• **Exercise instructions**: Reproduce nothing beyond the line containing "[466,251,489,260] The ->". From the first line of the data below down to it, copy each line exactly, without the pictures.

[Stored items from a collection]
+ + + + +
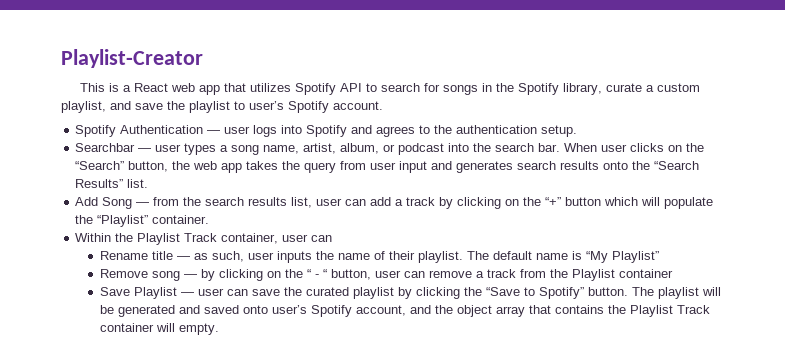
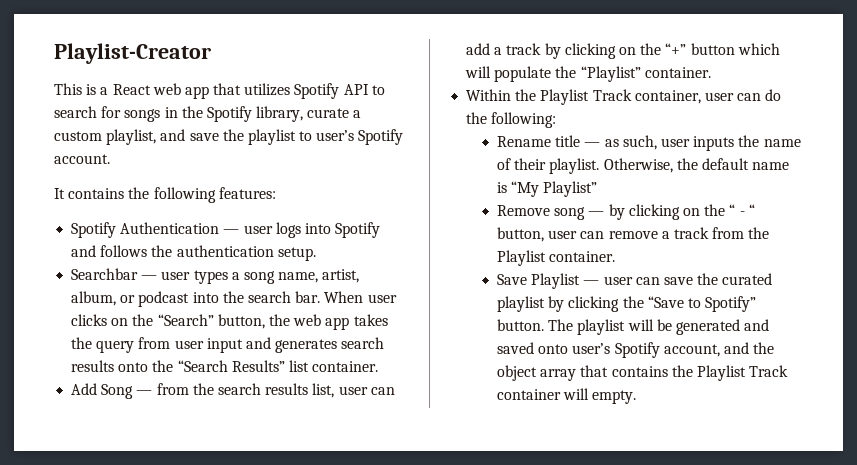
(383, 105) none -> [54,187,276,203] // It contains the following features:
[376,125,431,137] agrees to -> [100,245,148,257] follows
[127,179,149,188] list. -> [288,360,379,372] list container.
(333, 238) none -> [765,89,782,101] [466,112,557,128] do the following:
[466,251,489,260] The -> [603,158,698,173] Otherwise, the
[618,269,673,278] container -> [549,251,616,262] container.

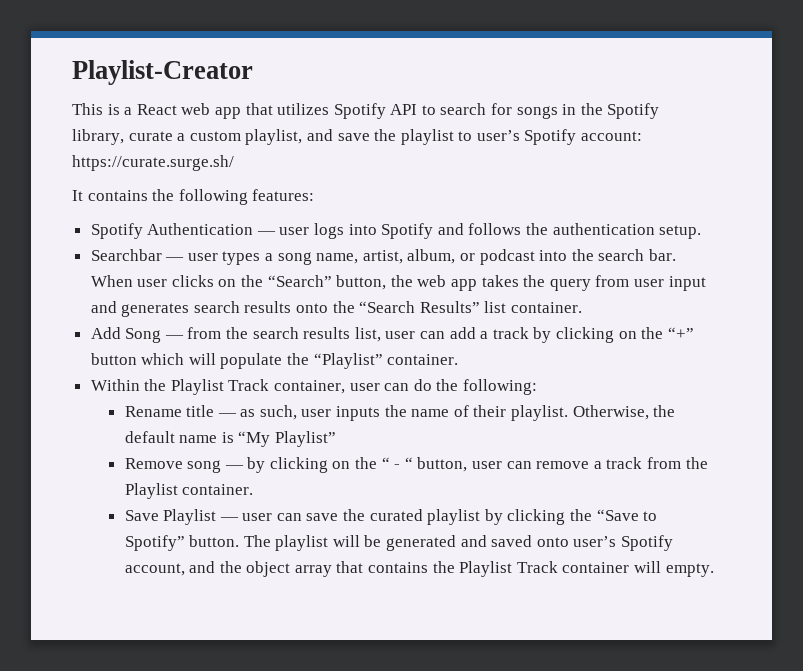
[54,154,110,164] account. -> [581,131,643,141] [72,155,234,171] account: https://curate.surge.sh/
+ + + + +
• **Answer area**:
(383, 105) none -> [54,187,276,203] // It contains the following features:
[376,125,431,137] agrees to -> [100,245,148,257] follows
[127,179,149,188] list. -> [288,360,379,372] list container.
(333, 238) none -> [765,89,782,101] [466,112,557,128] do the following:
[466,251,489,260] The -> [603,158,698,173] Otherwise, the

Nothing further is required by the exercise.